• _ACTIVITY_: Would you please set down the lines of the data from the one containing "- 4. New Technologies" to the final line, exactly and only those?

• _MATERIAL TO PROCESS_:
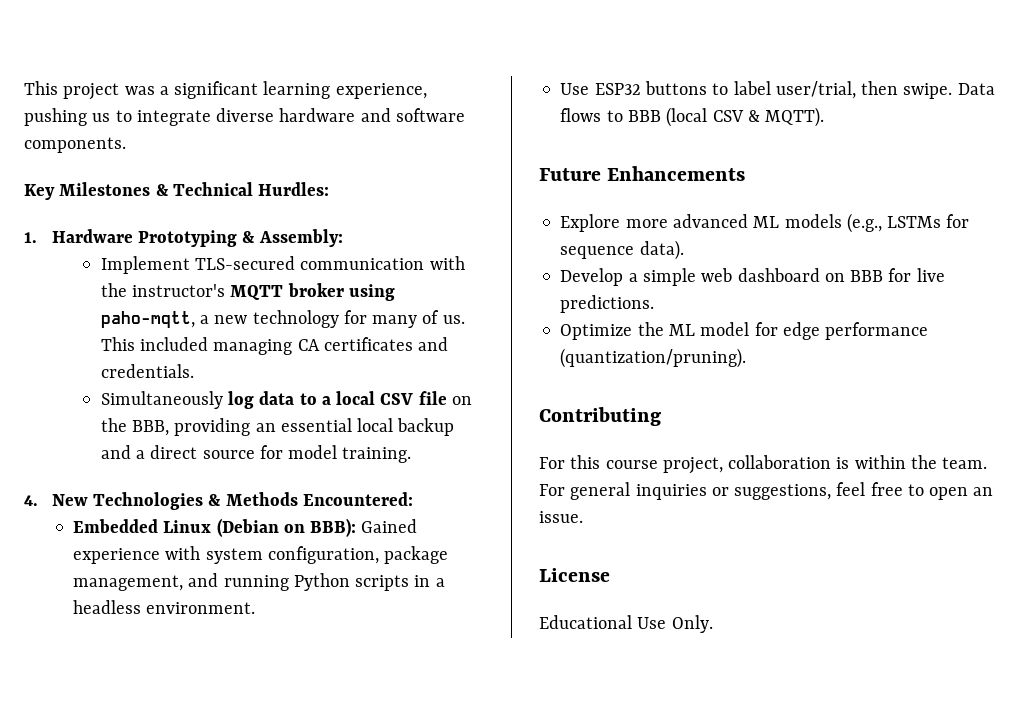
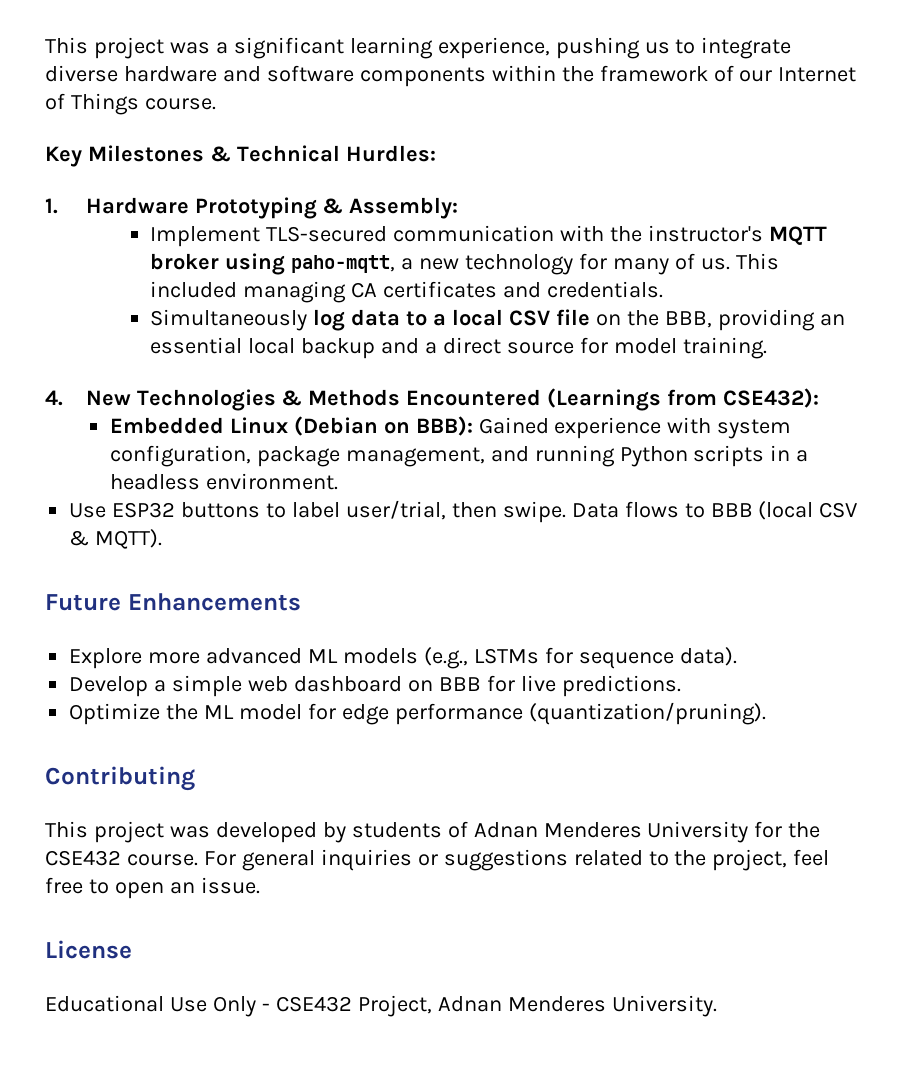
- This project was a significant learning experience, pushing us to integrate diverse hardware and software components.
+ This project was a significant learning experience, pushing us to integrate diverse hardware and software components within the framework of our Internet of Things course.
- 4. New Technologies & Methods Encountered:
+ 4. New Technologies & Methods Encountered (Learnings from CSE432):
- For this course project, collaboration is within the team. For general inquiries or suggestions, feel free to open an issue.
+ This project was developed by students of Adnan Menderes University for the CSE432 course. For general inquiries or suggestions related to the project, feel free to open an issue.
- Educational Use Only.
+ Educational Use Only - CSE432 Project, Adnan Menderes University.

• _COMPLETED TASK_:
- 4. New Technologies & Methods Encountered:
+ 4. New Technologies & Methods Encountered (Learnings from CSE432):
- For this course project, collaboration is within the team. For general inquiries or suggestions, feel free to open an issue.
+ This project was developed by students of Adnan Menderes University for the CSE432 course. For general inquiries or suggestions related to the project, feel free to open an issue.
- Educational Use Only.
+ Educational Use Only - CSE432 Project, Adnan Menderes University.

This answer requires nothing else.